Lewis and Clark were not explorers that were poking around the west for funsies and maybe glory just because all that land was there. Rather, they were the leaders of elite, hand-picked military unit that had been commissioned for one purpose: to find a navigable water route between the Mississippi (via the Missouri) and the west coast, via the Columbia. The US having just made the Louisiana Purchase, a group of white men informing the natives who their new overlords was an added bonus. Everything else: observations of the flora and fauna, notes on tributaries of the Mississippi / Missouri / Columbia, and documenting the geography of the Great Plains and Rockies were all secondary objectives.
Also, William Clark held the rank of Second Lieutenant. Meriwether Lewis was the captain and the commander of the unit. In practice they shared that responsibility and most of the enlisted men believed that both Clark and Lewis held the rank of Captain, but this was not so and Clark did defer to Lewis whenever they needed to make a decision and were not in agreement (which, admittedly, was rare).
Finally, Sacagawea was not their guide, Edgar S. Paxson’s belief notwithstanding. L&C were under orders to follow the Missouri to where, they believed, it met a common source it shared with the Columbia. A guide wasn’t needed (they felt). Sacagawea and her husband Charbonneau were hired on as interpreters. When they finally realized they needed a guide to get them over the continental divide they hired a Lemhi Shoshone man they called Old Toby. After getting them across the mountains and part of the way down the Clearwater River Toby apparently realized that these strange foreigners, who kept insisting on traveling down the rapid-infested Clearwater in fragile canoes, were totally bonkers and so dipped out in the middle of the night, having helped himself to two of L&C’s horses.

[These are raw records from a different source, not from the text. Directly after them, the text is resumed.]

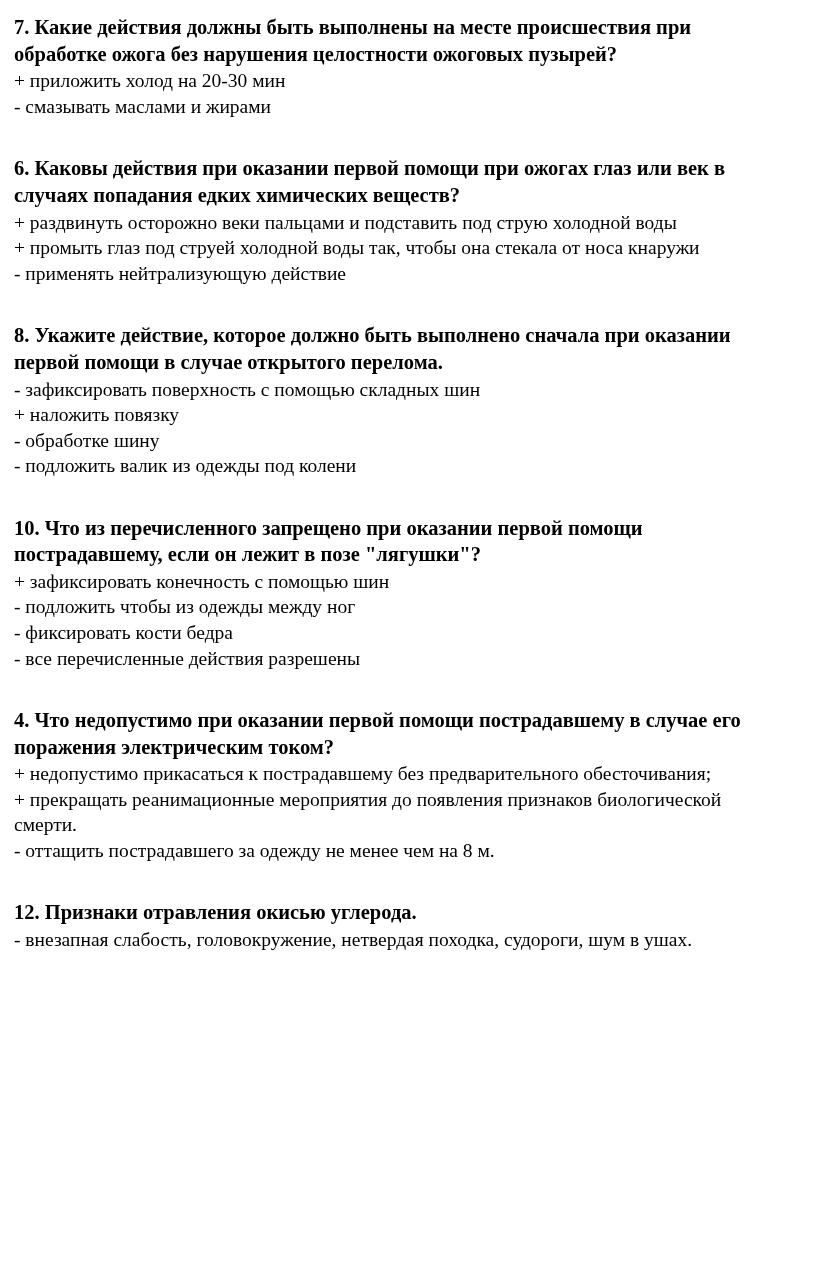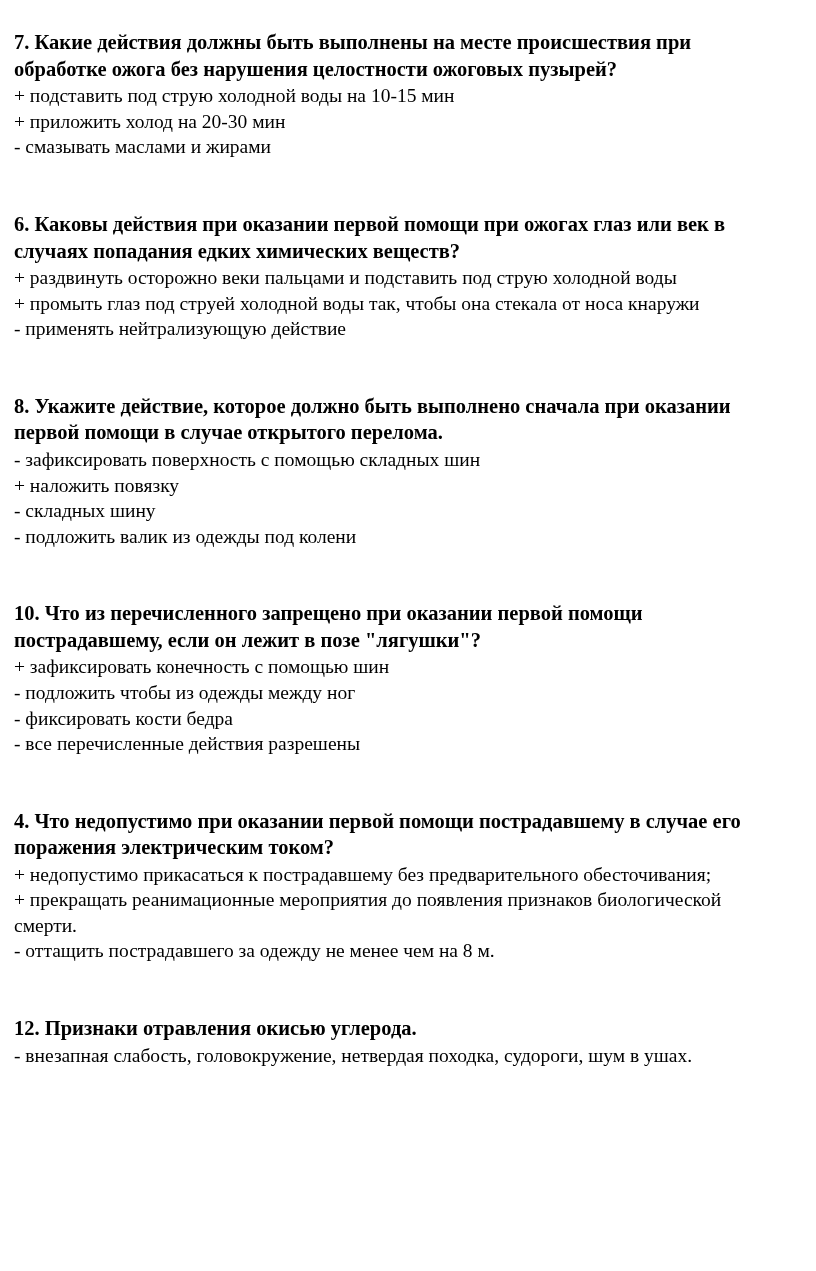--- a/index.html
+++ b/index.html
@@ -17,7 +17,7 @@
     color: #000000;
   }
   .q-block {
-    margin: 15px 0 14px 0;
+    margin: 0 0 14px 0;
   }
   .q-block:last-child {
     margin-bottom: 0;

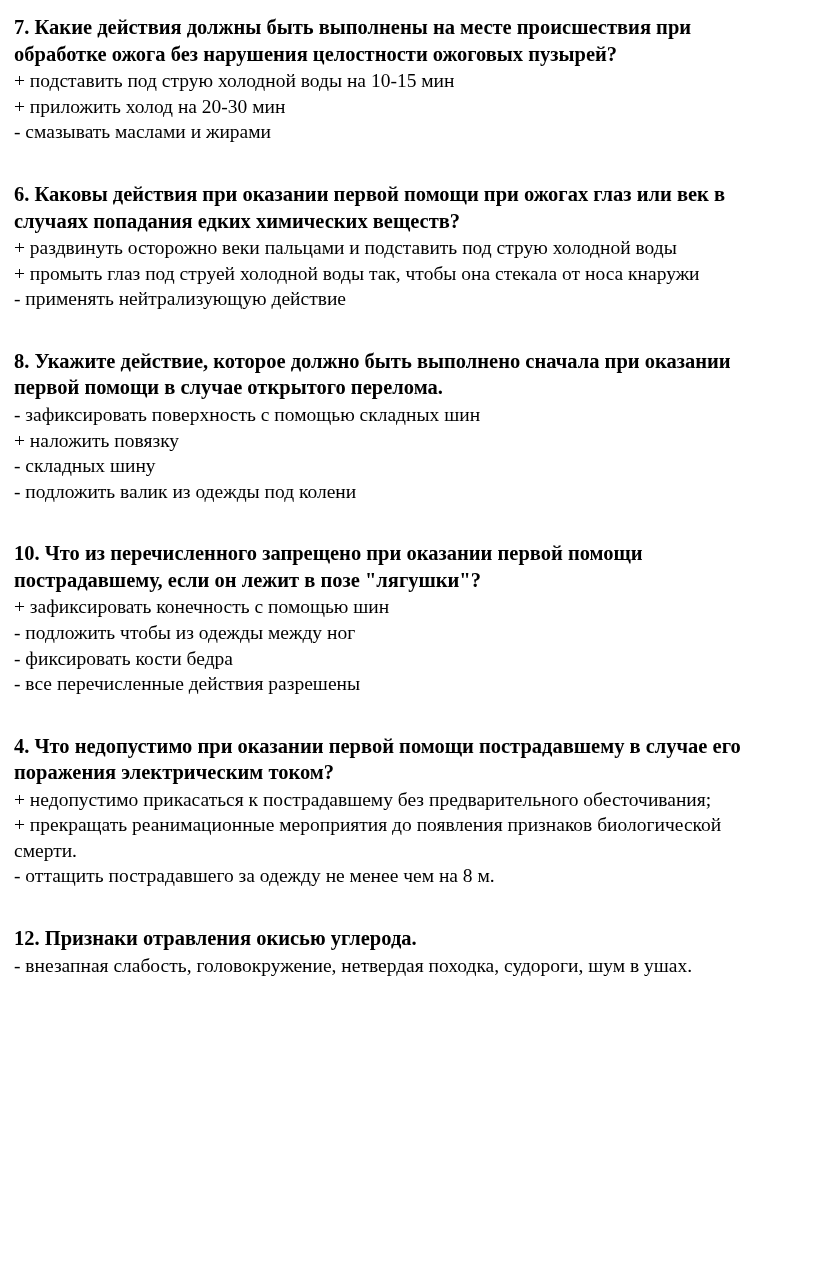--- a/index.html
+++ b/index.html
@@ -47,7 +47,6 @@
 
   <div class="q-block">
     <p class="question">7. Какие действия должны быть выполнены на месте происшествия при обработке ожога без нарушения целостности ожоговых пузырей?</p>
-    <p class="answer">+ подставить под струю холодной воды на 10-15 мин</p>
     <p class="answer">+ приложить холод на 20-30 мин</p>
     <p class="answer">- смазывать маслами и жирами</p>
   </div>

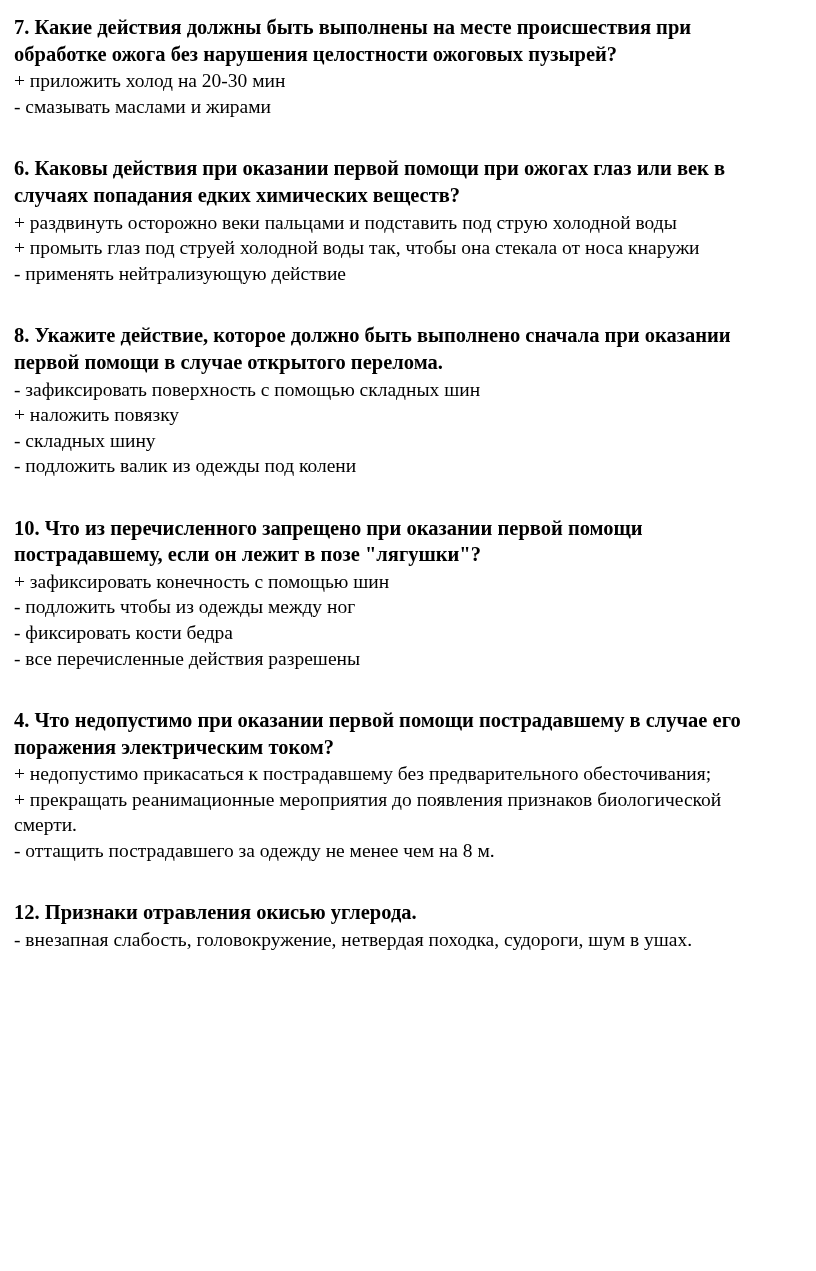--- a/index.html
+++ b/index.html
@@ -66,7 +66,7 @@
     <p class="question">8. Укажите действие, которое должно быть выполнено сначала при оказании первой помощи в случае открытого перелома.</p>
     <p class="answer">- зафиксировать поверхность с помощью складных шин</p>
     <p class="answer">+ наложить повязку</p>
-    <p class="answer">- складных шину</p>
+    <p class="answer">- обработке шину</p>
     <p class="answer">- подложить валик из одежды под колени</p>
   </div>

At the first screenings of the Lumière Brothers’ film Arrival of a Train at La Ciotat, the audience members did not jump up in panic and run screaming from the image of a train barreling toward the camera.
Pretty sure this is the guy they both cited.
So disappointing when someone you know and like believes in nonsense.
The Great Chicago Fire was not America’s worst fire in terms of damage and death.
The worst was the Great Peshtigo Fire, centered around Pestigo, Wisconsin.
Chicago Fire: Destroyed about three square miles of the city, with 300 deaths.
Peshtigo fire: Destroyed 1.2-1.5 million acres, with 1500-2000 deaths.
Few have heard of it because it was the same day as the Chicago fire, and Peshtigo was not a major city. News of the fire took a day or two to reach newspapers, whereas Chicago made headlines immediately.
You contradict yourself: Finding a navigable water route was their primary objective, but not their only one. They did indeed have many secondary objectives, which basically amounted to “find anything else worthwhile that you can”.
Which has led to some speculation of a common origin (possibly a meteor shower) for both.
Good one.
Also there was very limited panic caused by the radio broadcast of War of the Worlds. The newspapers blew it all out of proportion due to a rivalry between them and radio.
On the subject of newspapers blowing things out of proportion, what is the Straight Dope on the Donner Party resorting to cannibalism? On one hand I’m pretty sure there’s archeological evidence that they did, but on the other hand the sensationalist newspapers of the time exaggerated the cannibalism aspect, so I am guessing it wasn’t really to the extent most people believe.
Sure, up to a point cannibalism isn’t really sensational.